French revolutionaries promoted a new cult of the state. They butchered faithful Catholics, men, women and children. In Notre Dame, Christ’s altar was replaced with an altar to the Goddess of Reason. But the real god of the revolutionaries was the guillotine, their sacrament the spilling of blood.

Kings and emperors once feared the Church. The threat of excommunication tamed many a tyrant. But by the 20th century, blasphemous madmen like Hitler, Stalin and Mao laughed in the Church’s face while transforming the earth into a reeking slaughterhouse.

What comes next? Catholics are on the run today, as beleaguered, in some ways, as the martyrs of pagan Rome.

Yet even now, there is hope. The Goddess of Reason has worn thin her welcome, in many hearts. Led by “a few good men,” Crocker suggests, the Church may yet emerge from its catacombs to astonish the world.

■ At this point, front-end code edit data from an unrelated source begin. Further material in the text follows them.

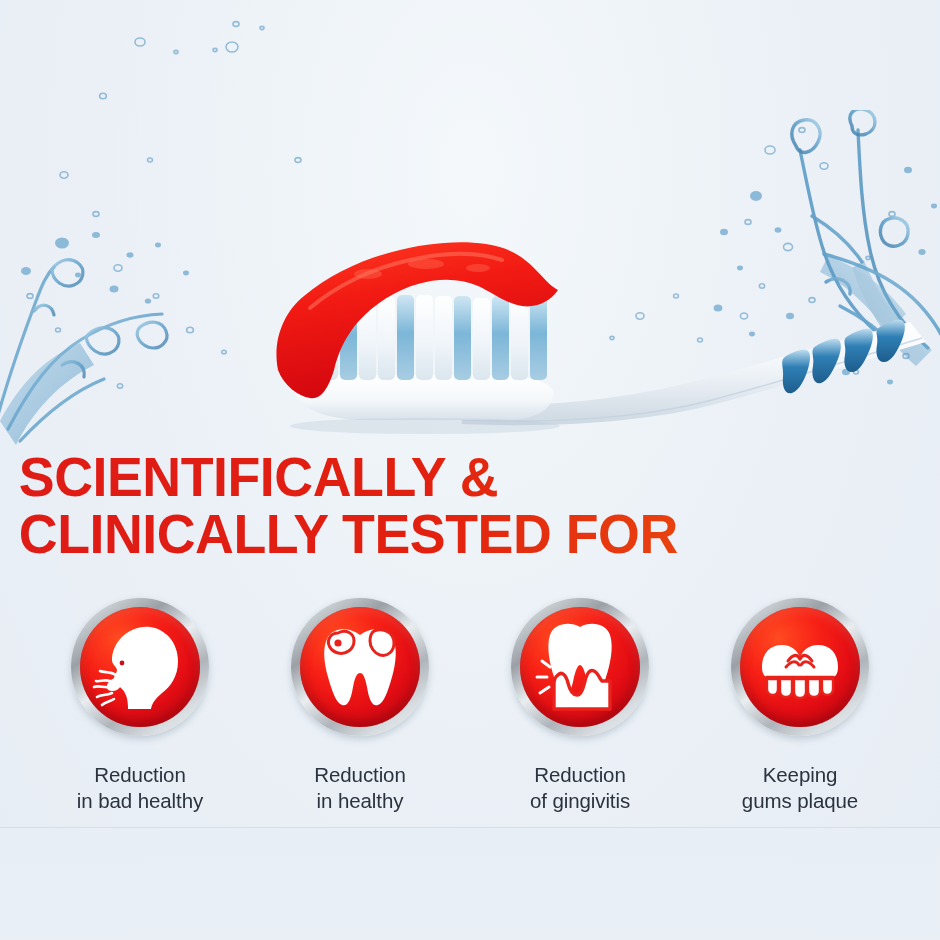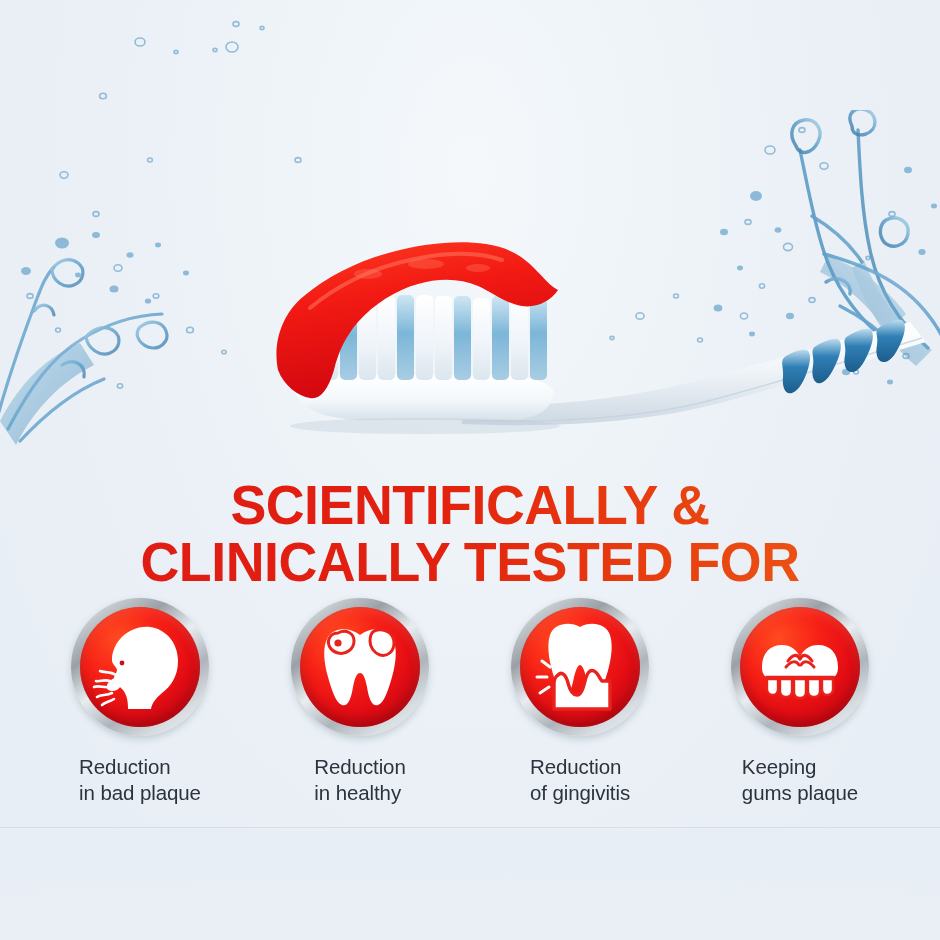"SCIENTIFICALLY &" #headline { text-align: center -> none; top: 478px -> 450px }
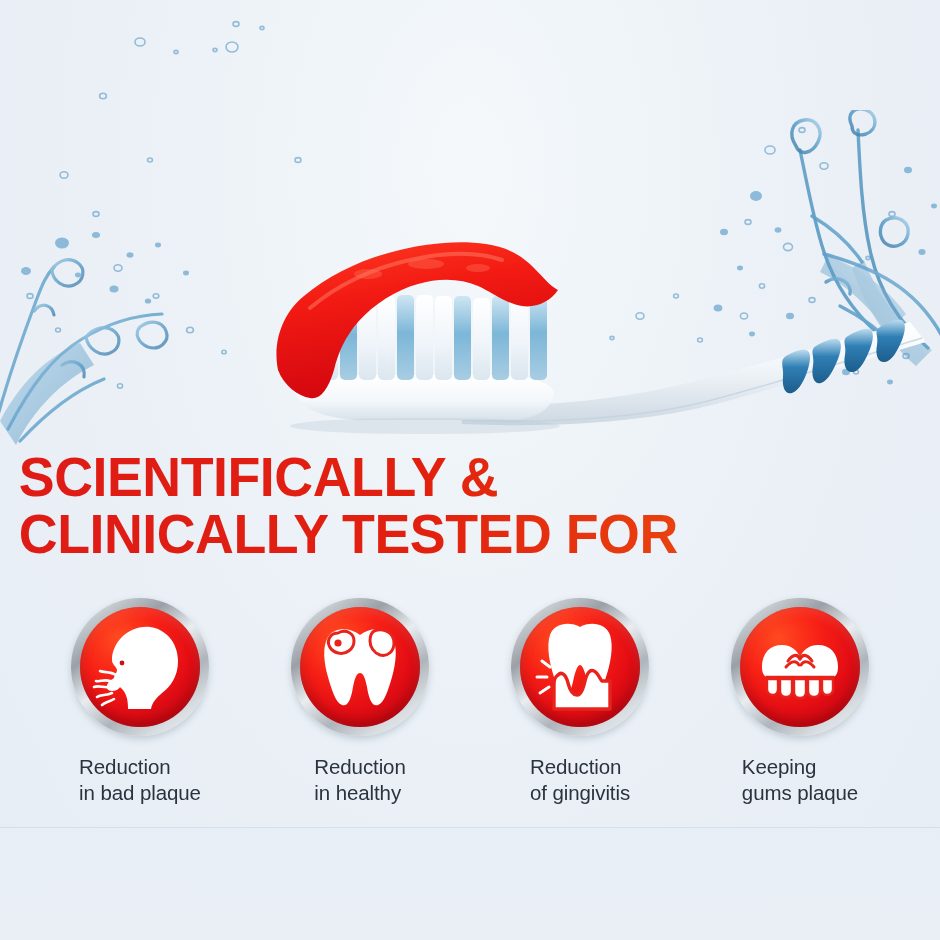"Reduction" .caption { margin-top: 18px -> 26px; text-align: left -> center }
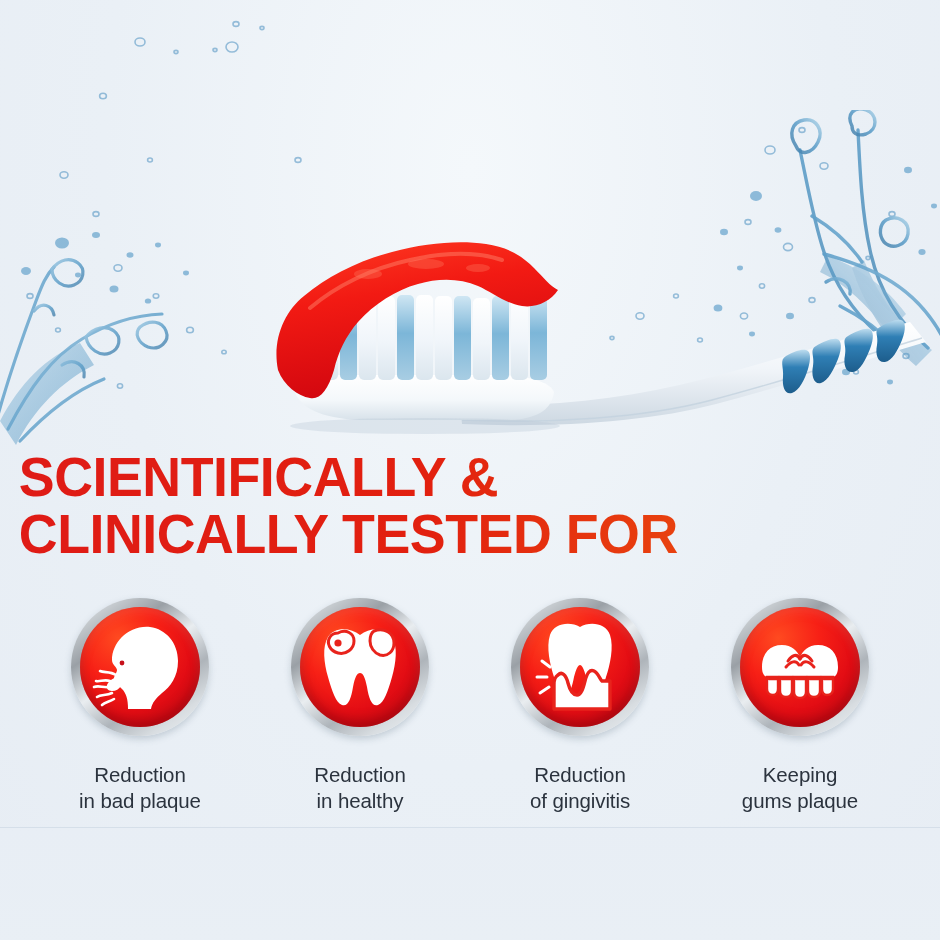"in bad plaque" span { text: plaque -> healthy }
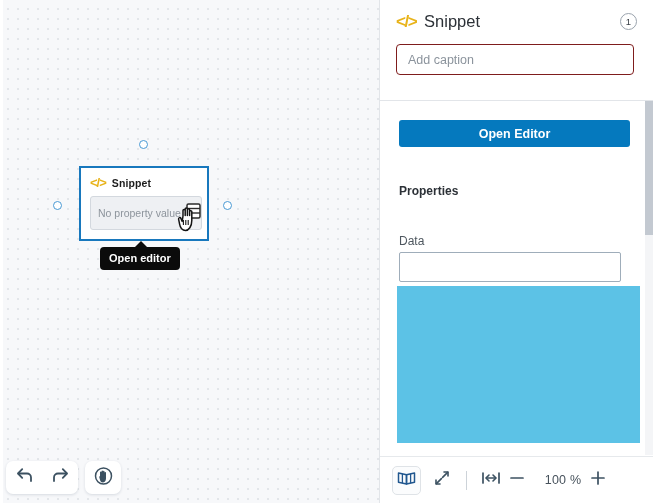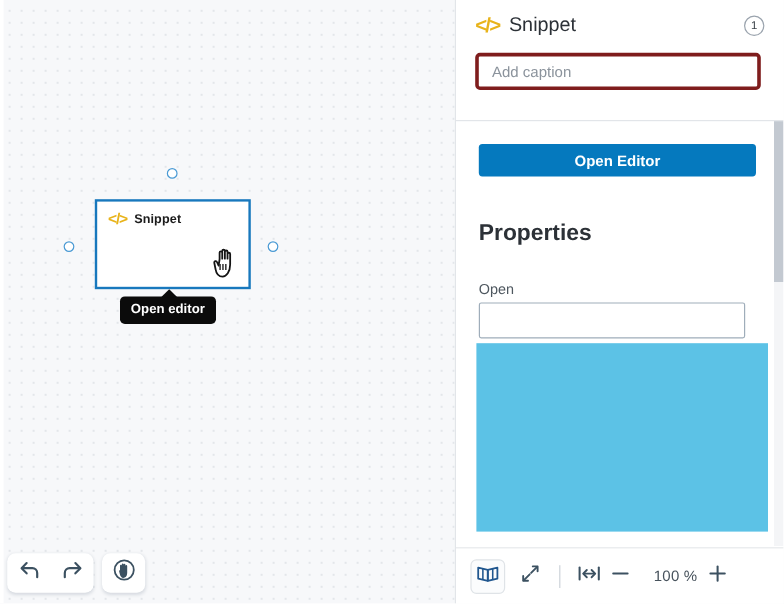"Add caption" .caption-input { border: 3px solid #7f1d1d -> 1px solid #7f1d1d }
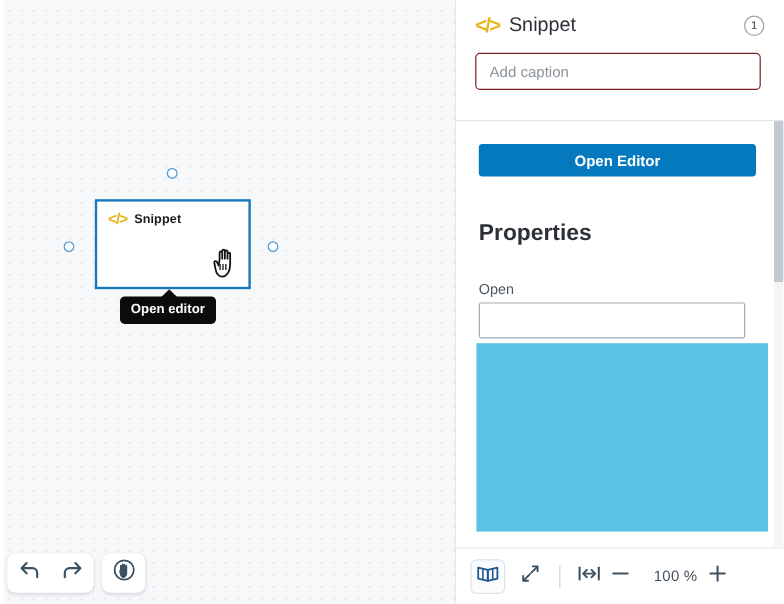"Properties" .properties-heading { font-size: 19px -> 12px }
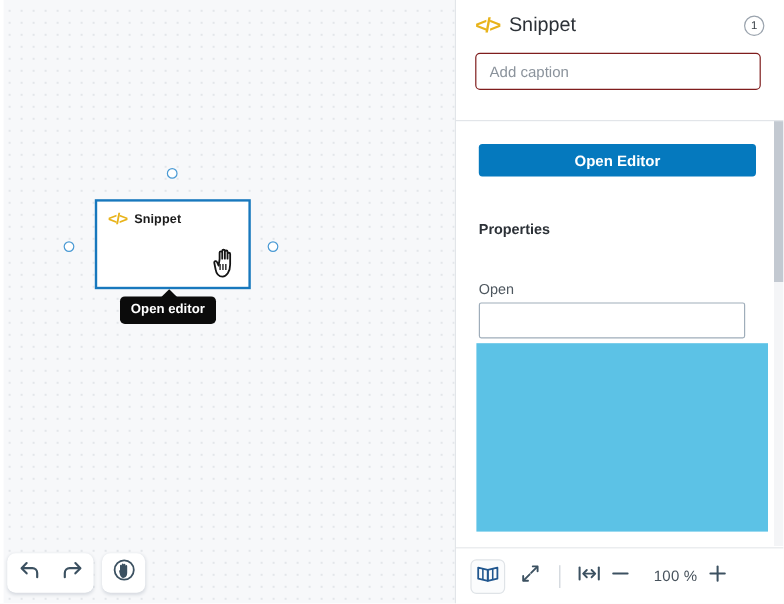"No property value" div.node-field { html: none -> <div> <span>No property value</span> <span> <svg> <rect></rect> <line></line> <line></line> </svg> </span> </div> }
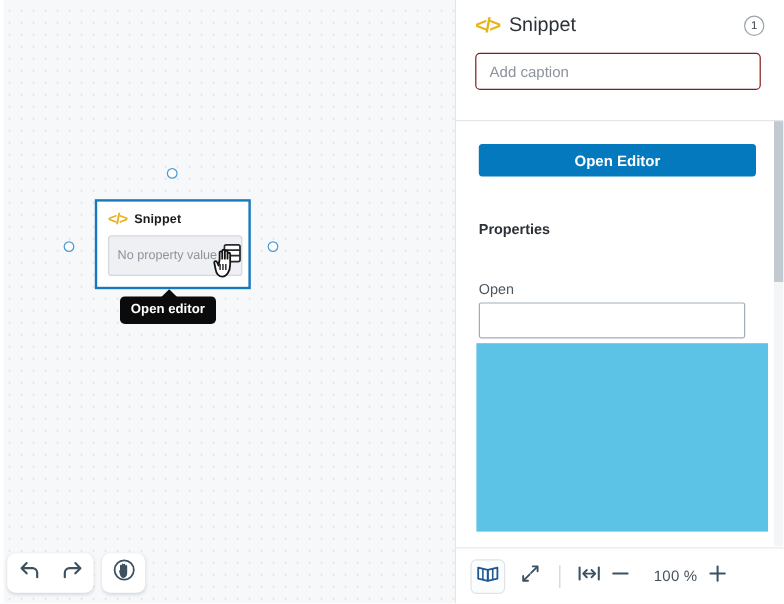"Open" div.field-label { text: Open -> Data }
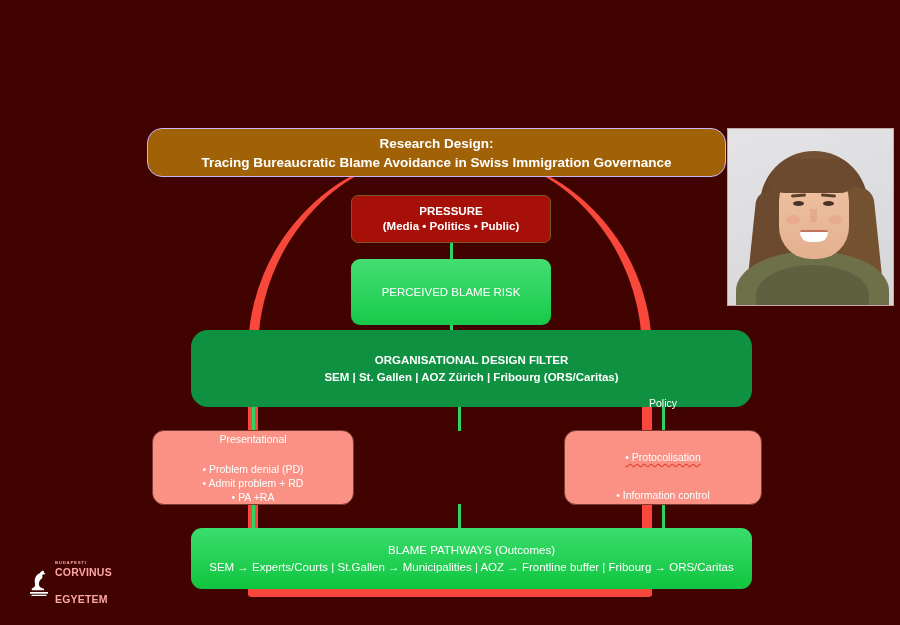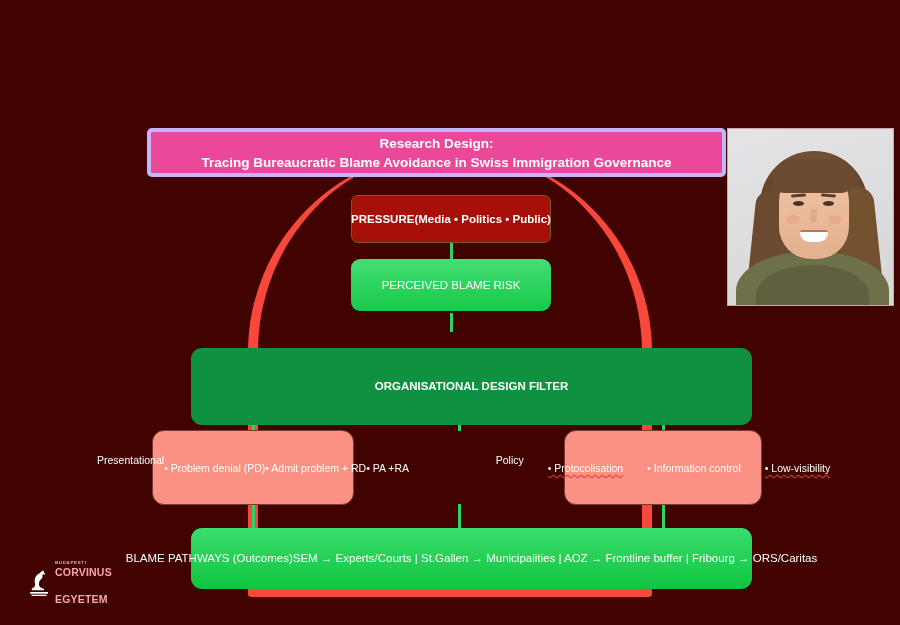"Research Design:" .title-bar { background: #ec4899 -> #a16207; border: 4px solid #c4b5fd -> 1px solid #c4b5fd; border-radius: 5px -> 15px }
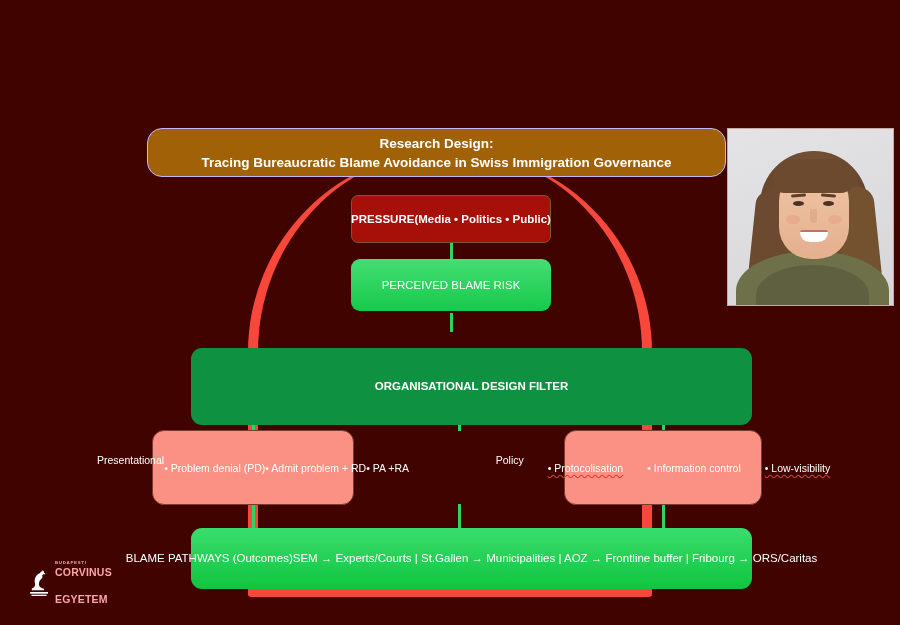"PRESSURE" .node { flex-direction: row -> column }
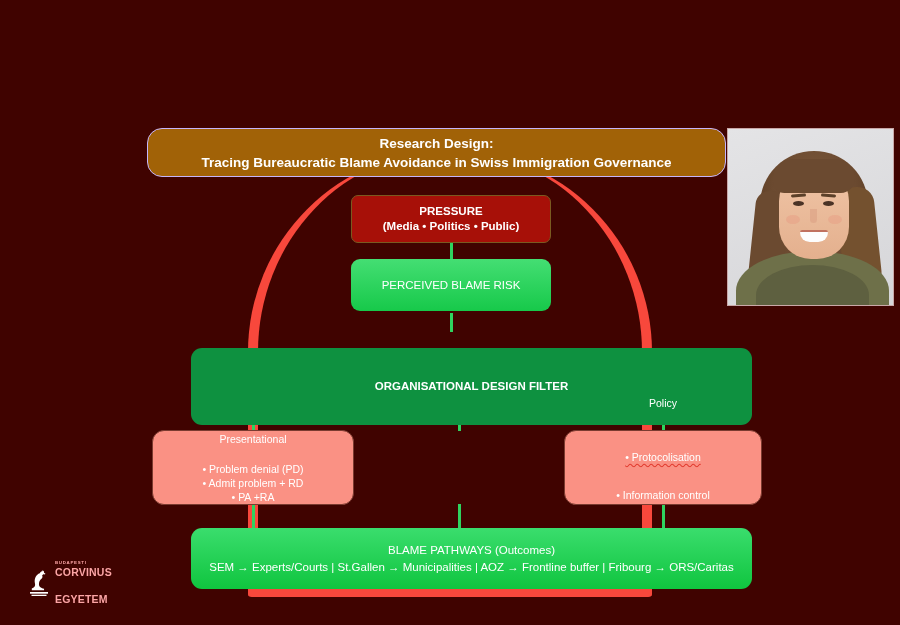"PERCEIVED BLAME RISK" .risk { height: 52px -> 66px }
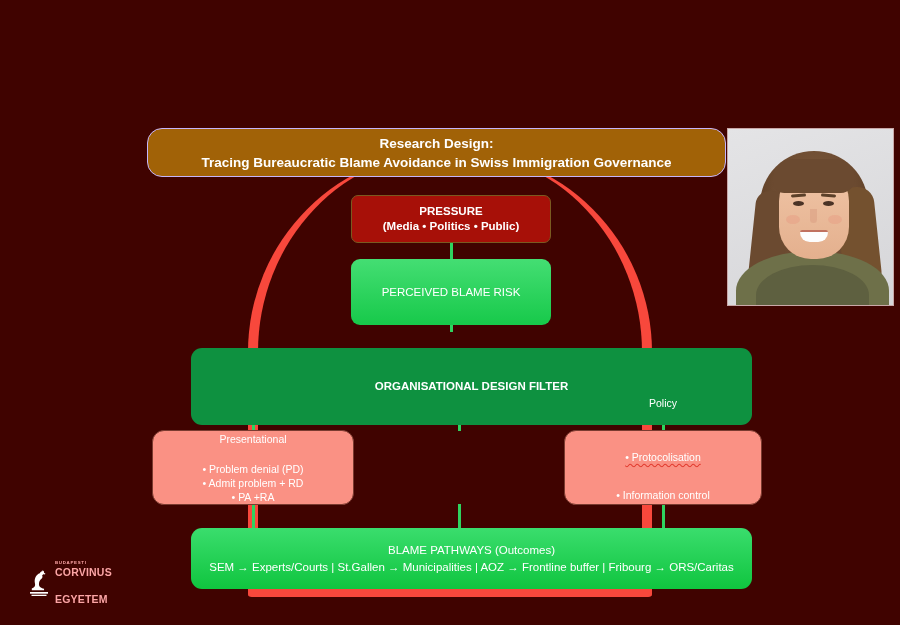"ORGANISATIONAL DESIGN FILTER" .filter { border-radius: 11px -> 17px; top: 348px -> 330px }
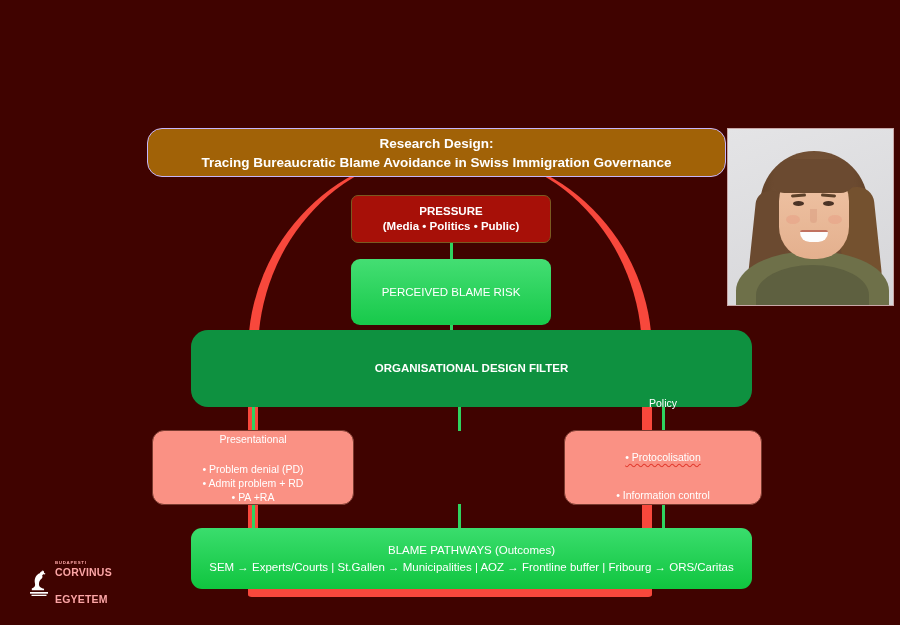"SEM | St. Gallen |" span.ln { html: none -> <span>SEM | St. Gallen | AOZ Zürich | Fribourg (ORS/Caritas)</span> }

Cross-posted from NewsMax.com 04.12.02

Comments

2 Responses to “The End of Christendom”
  1. Richard Poe says:

    See reader comments at FreeRepublic.com:
    Posted on 04/12/2002 8:52:15 AM PDT

  2. Gary Bovey says:

    My confidence is in the risen Christ. There is no metaphor in the stone having been rolled away, the same stone that had been desired to be sealed less someone were to steal the body.
    As for rouge, and music, dancing and the like, these may be explained away as zealous acts of piety, but yet laws of men.
    The prayer wheels you mentioned and repetitive prayer that betrays a mechanical form of worship are spoken of with disdain and reproach by none other than Jehovah God.
    Men and women today hold Mary in esteem, not as the mother of God, but as the Lord’s handmaiden (Mary’s words) and an object of His Salvation.
    It is enough that we share in the humiliation of the Lord, not as any other thing than humble servants of God , doing His will. “…If men hate you, it is because they hated Me (Jesus) first “.
    I am a Christain not because of any other thing than Christ died for the sins of all men such as receive Him and believe the report that God has raised Him from the dead.
    A passage of Scripture all of my children have been familiar with since their ability to understand is Phillipians 4:8: “Finally, brethren, whatsoever things are true, whatsoever things are honest, whatsoever things are just, whatsoever things are pure, whatsoever things are lovely, whatsoever things are of good report; if there be any virtue, and if there be any praise, think on these things”.
    Childhood joys and entertainments as well warm and supportive acknowledgement of parents contribute to a healthy family. It is only necessary that we abstain from the “appearance” of evil. In both adults and children , that is a matter of conscience which must be stimulated though it be a gift of God. I acknowledge that the conscience can be corrupted.
    False piety bears its own fruit.